YOUR ASSIGNMENT:
With the pictures removed, write out the data below exactly.

--- DATASET CONTENT ---

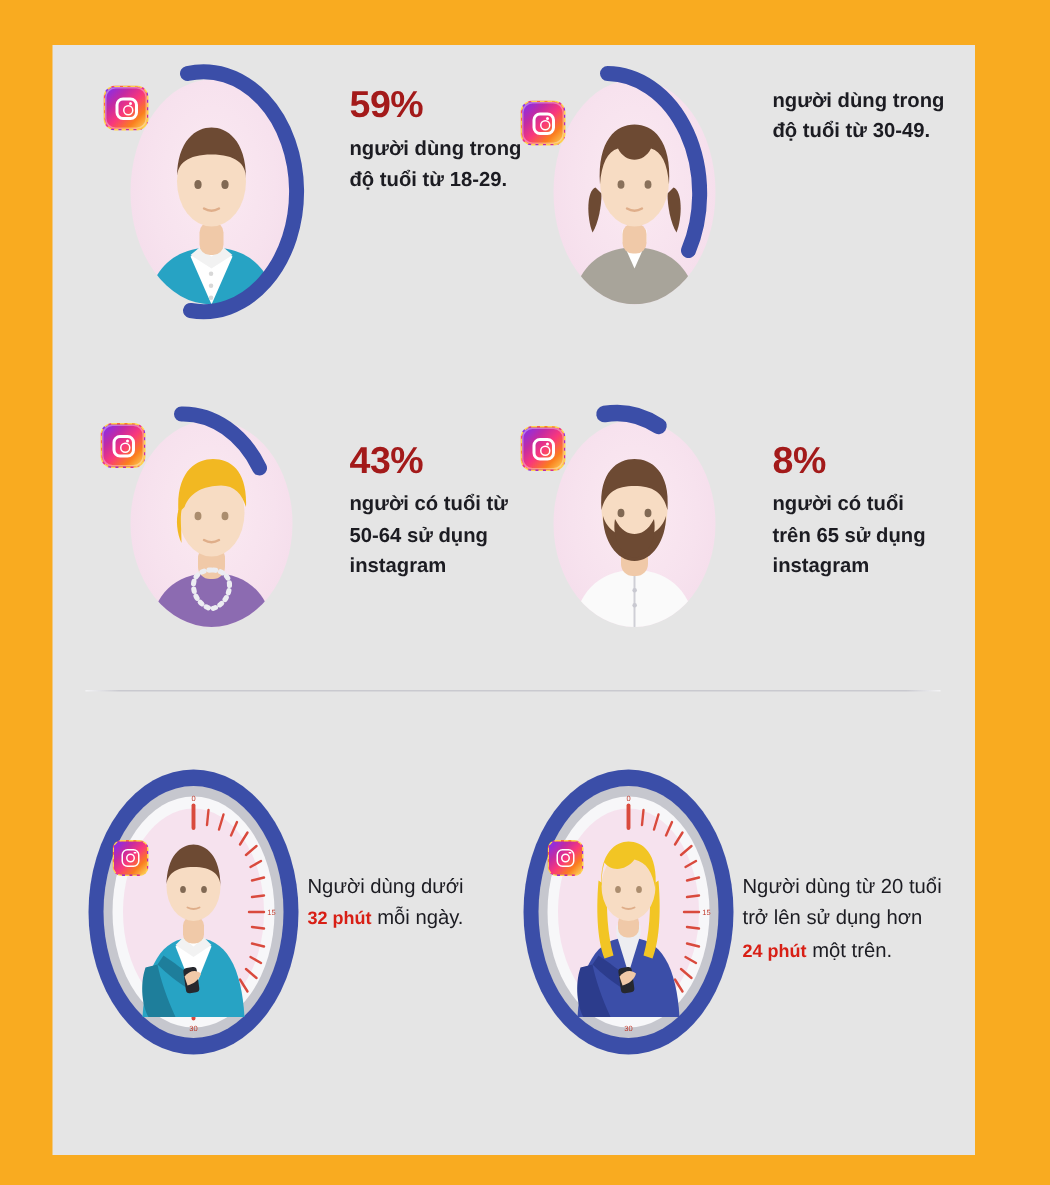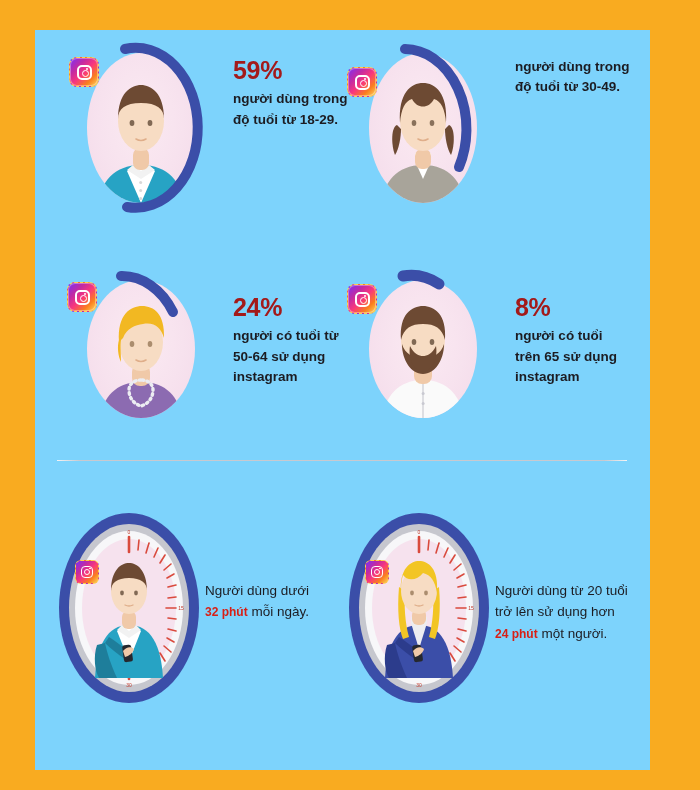--- a/index.html
+++ b/index.html
@@ -17,7 +17,7 @@
     position:absolute;
     left:35px; top:30px;
     width:615px; height:740px;
-    background:#7dd3fc;
+    background:#e5e5e5;
   }
 
   

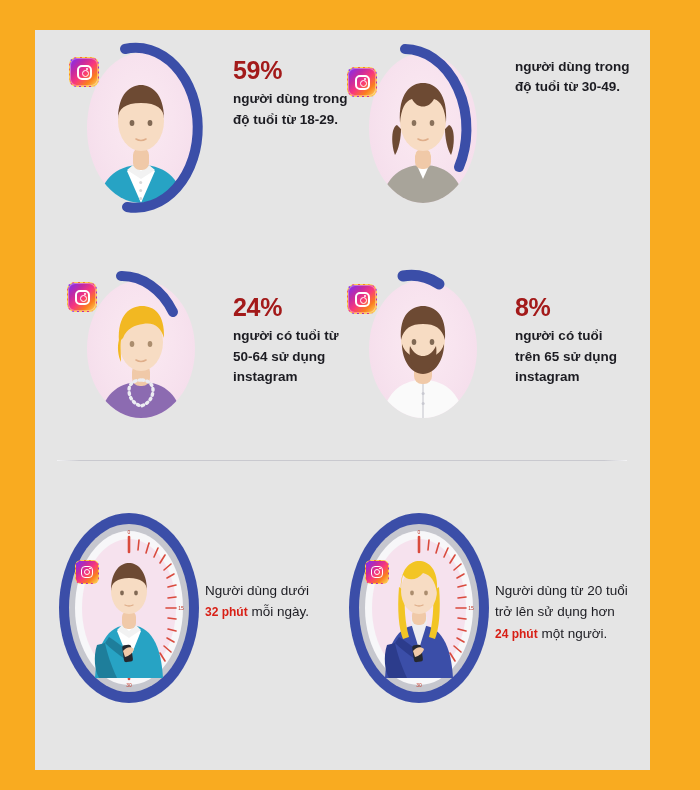--- a/index.html
+++ b/index.html
@@ -200,7 +200,7 @@
         </div>
       </div>
       <div class="stat-text" style="top:36px;">
-        <div class="pct">24%</div>
+        <div class="pct">43%</div>
         <div class="desc">
           <div>người có tuổi từ</div>
           <div>50-64 sử dụng</div>

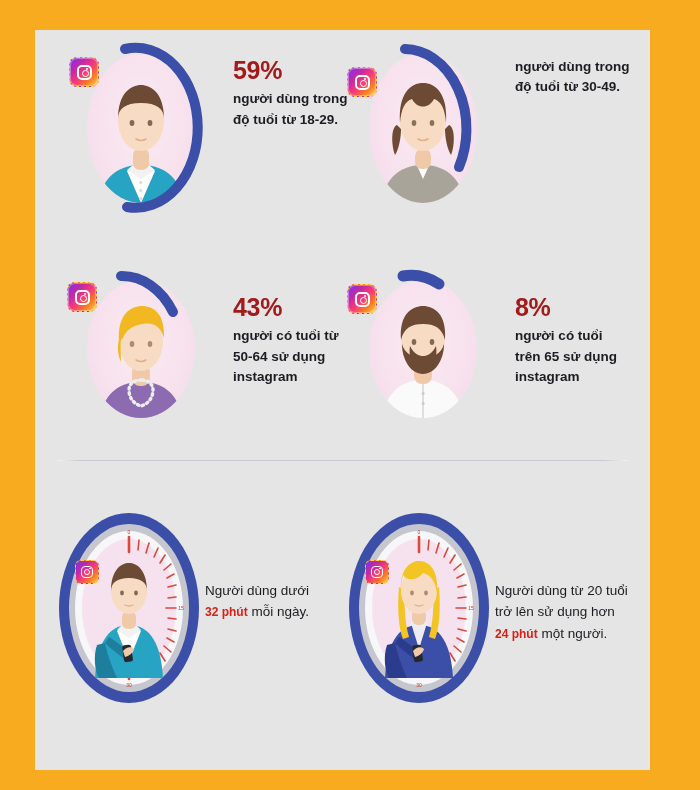--- a/index.html
+++ b/index.html
@@ -374,7 +374,7 @@
         <div class="clock-line">Người dùng từ 20 tuổi</div>
         <div class="clock-line">trở lên sử dụng hơn</div>
         <div class="clock-line">
-          <span class="hl">24 phút</span><span> một người.</span>
+          <span class="hl">24 phút</span><span> một trên.</span>
         </div>
       </div>
     </div>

---

ANSWER FOR THE TASK:
--- a/index.html
+++ b/index.html
@@ -17,7 +17,7 @@
     position:absolute;
     left:35px; top:30px;
     width:615px; height:740px;
-    background:#7dd3fc;
+    background:#e5e5e5;
   }
 
   

--- a/index.html
+++ b/index.html
@@ -200,7 +200,7 @@
         </div>
       </div>
       <div class="stat-text" style="top:36px;">
-        <div class="pct">24%</div>
+        <div class="pct">43%</div>
         <div class="desc">
           <div>người có tuổi từ</div>
           <div>50-64 sử dụng</div>

--- a/index.html
+++ b/index.html
@@ -374,7 +374,7 @@
         <div class="clock-line">Người dùng từ 20 tuổi</div>
         <div class="clock-line">trở lên sử dụng hơn</div>
         <div class="clock-line">
-          <span class="hl">24 phút</span><span> một người.</span>
+          <span class="hl">24 phút</span><span> một trên.</span>
         </div>
       </div>
     </div>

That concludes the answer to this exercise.